ABOUT THIS TASK. Each line of the records that follow must come back exactly, with pictures skipped.

RECORDS.

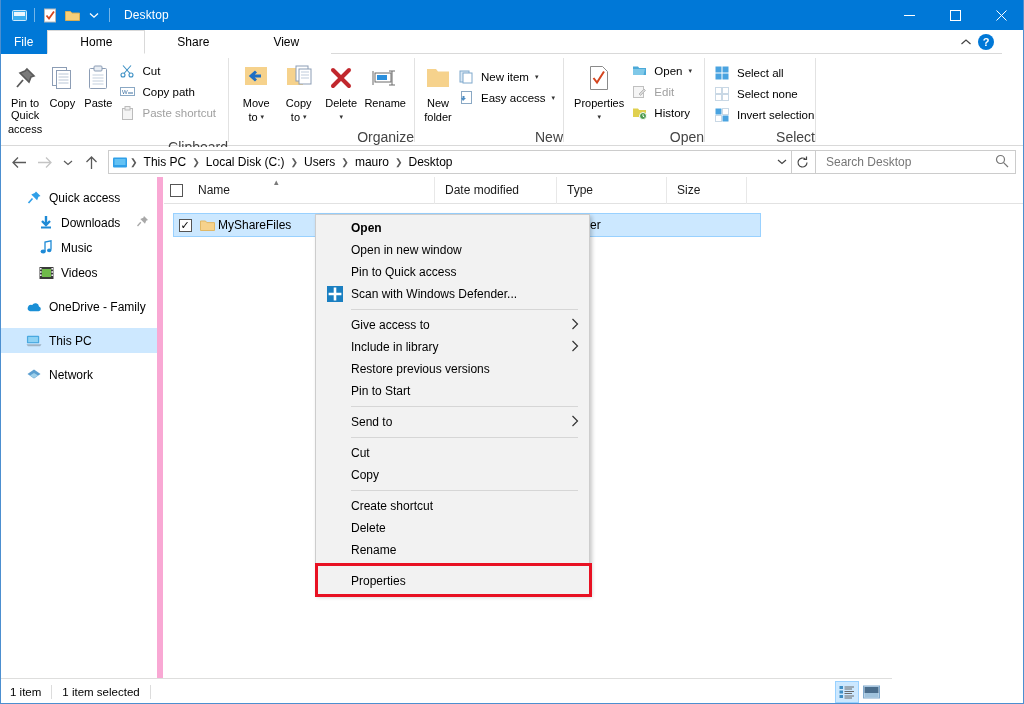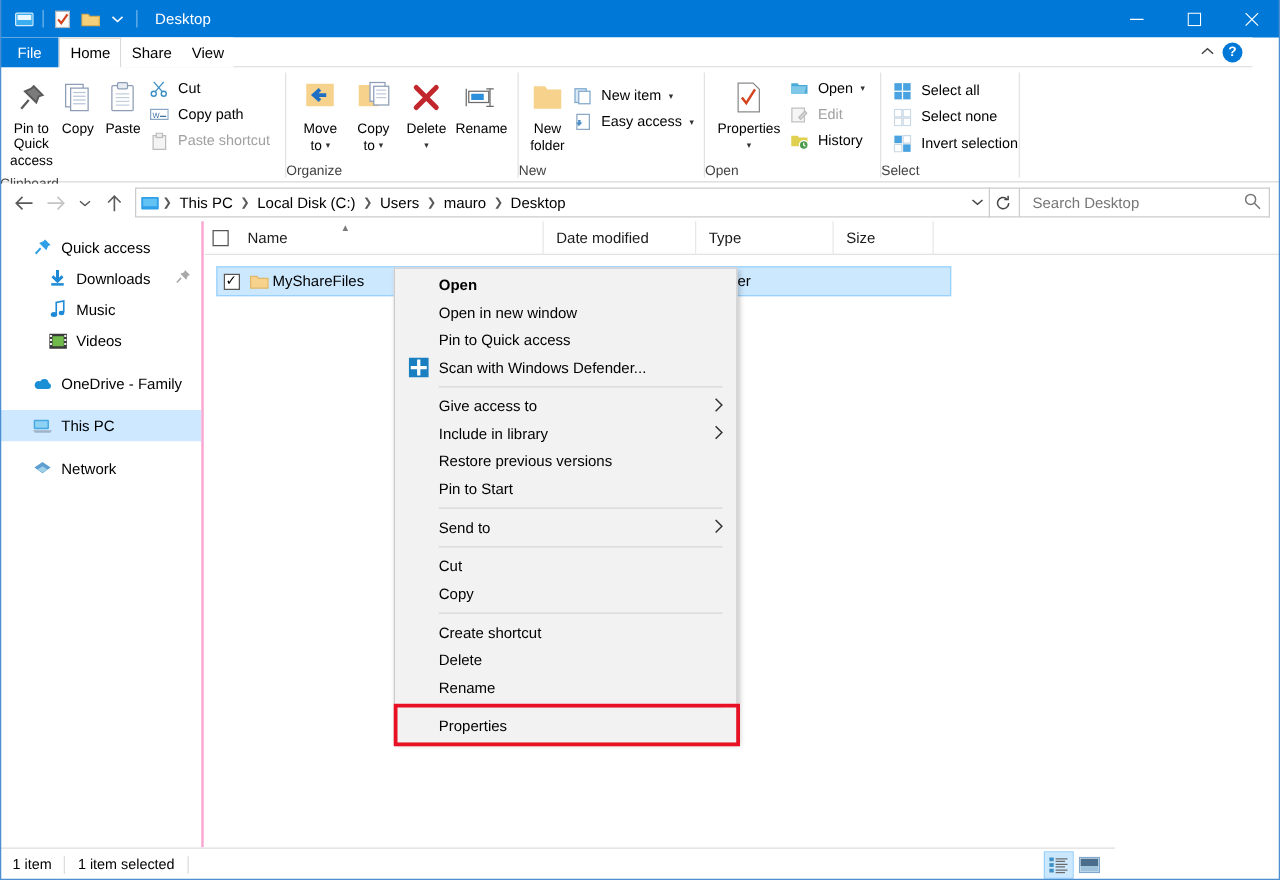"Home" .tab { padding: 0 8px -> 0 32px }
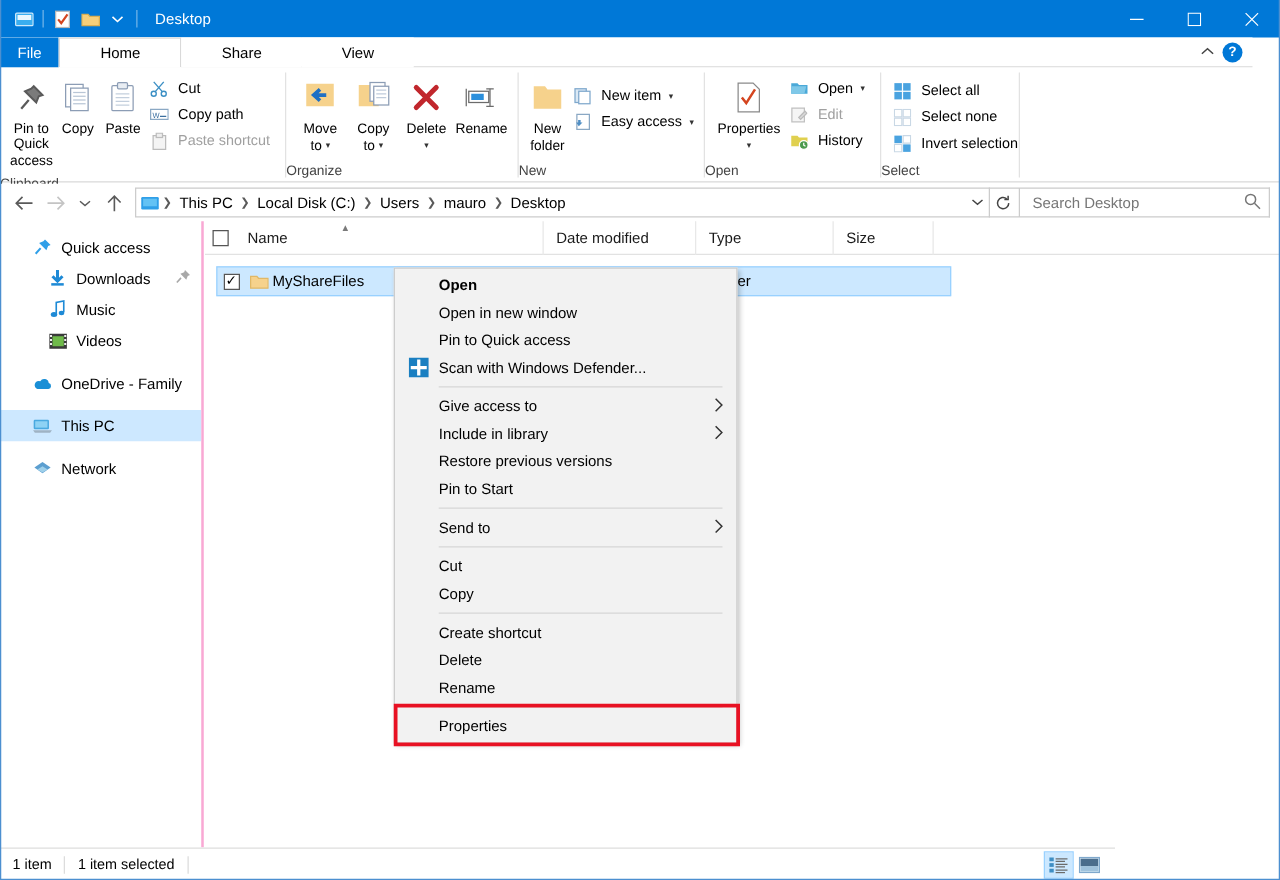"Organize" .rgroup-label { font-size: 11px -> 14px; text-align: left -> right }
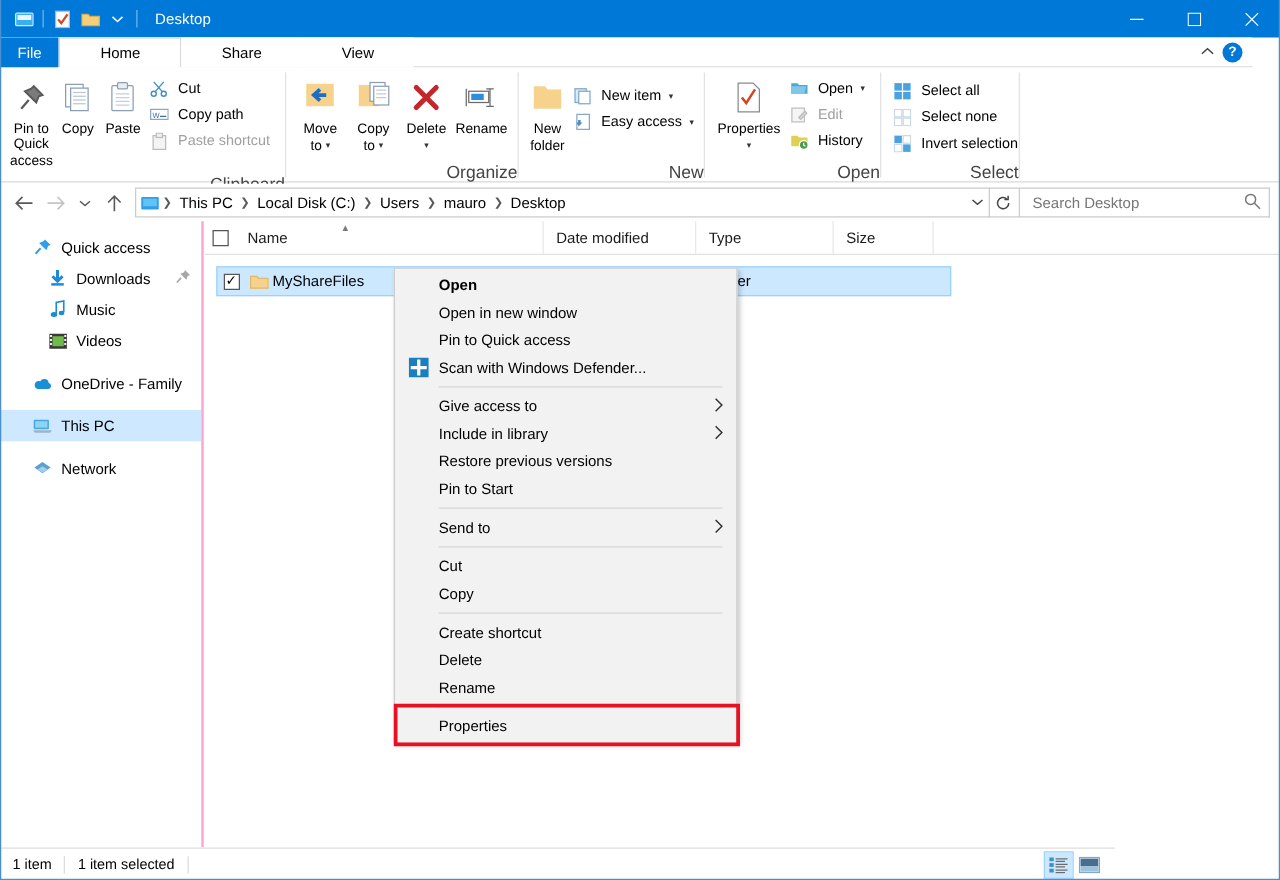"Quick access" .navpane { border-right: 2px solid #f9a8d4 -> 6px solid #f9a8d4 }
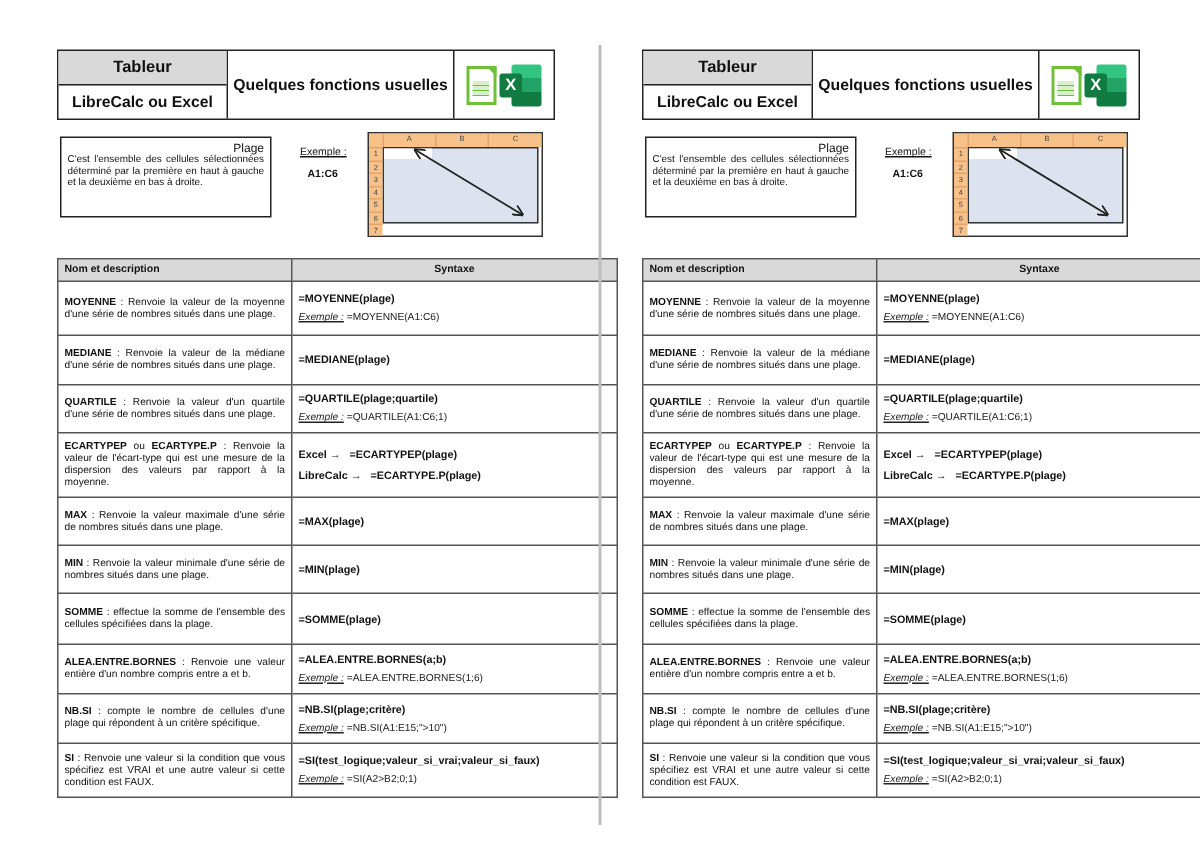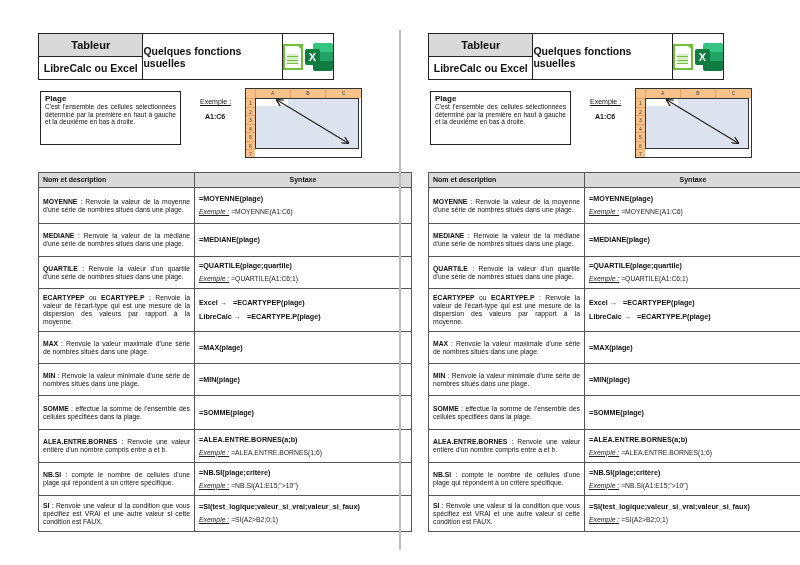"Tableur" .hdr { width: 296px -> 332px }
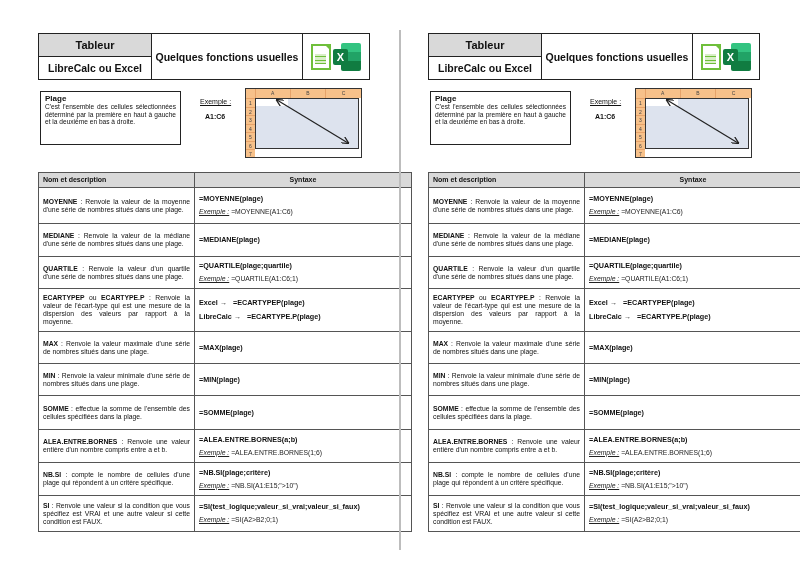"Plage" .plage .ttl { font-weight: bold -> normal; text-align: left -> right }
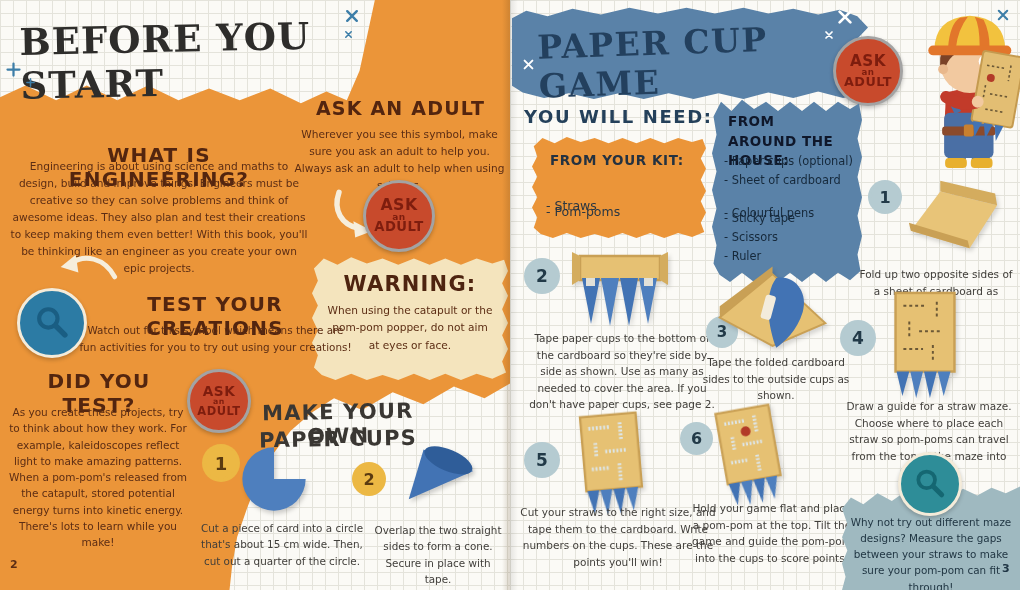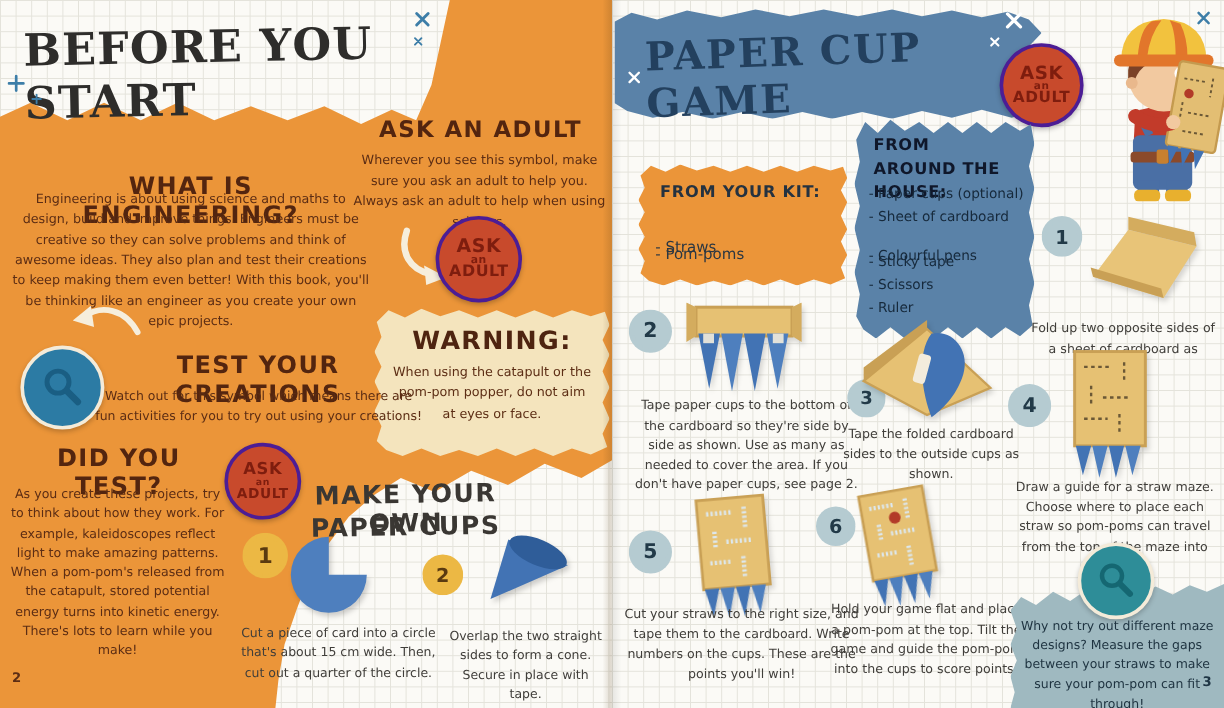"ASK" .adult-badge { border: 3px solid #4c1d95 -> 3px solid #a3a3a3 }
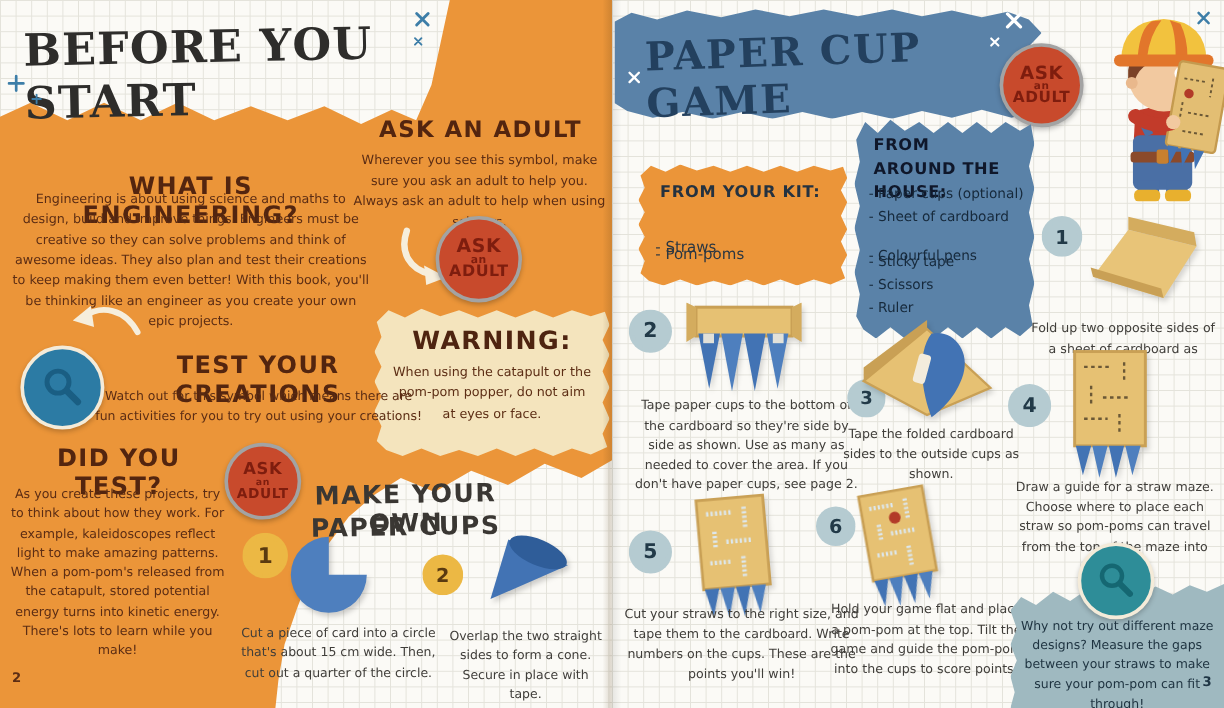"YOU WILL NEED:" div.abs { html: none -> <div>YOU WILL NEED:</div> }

OUTPUT.
"Home" .tab { padding: 0 8px -> 0 32px }
"Organize" .rgroup-label { font-size: 11px -> 14px; text-align: left -> right }
"Quick access" .navpane { border-right: 2px solid #f9a8d4 -> 6px solid #f9a8d4 }
"Tableur" .hdr { width: 296px -> 332px }
"Plage" .plage .ttl { font-weight: bold -> normal; text-align: left -> right }
"ASK" .adult-badge { border: 3px solid #4c1d95 -> 3px solid #a3a3a3 }
"YOU WILL NEED:" div.abs { html: none -> <div>YOU WILL NEED:</div> }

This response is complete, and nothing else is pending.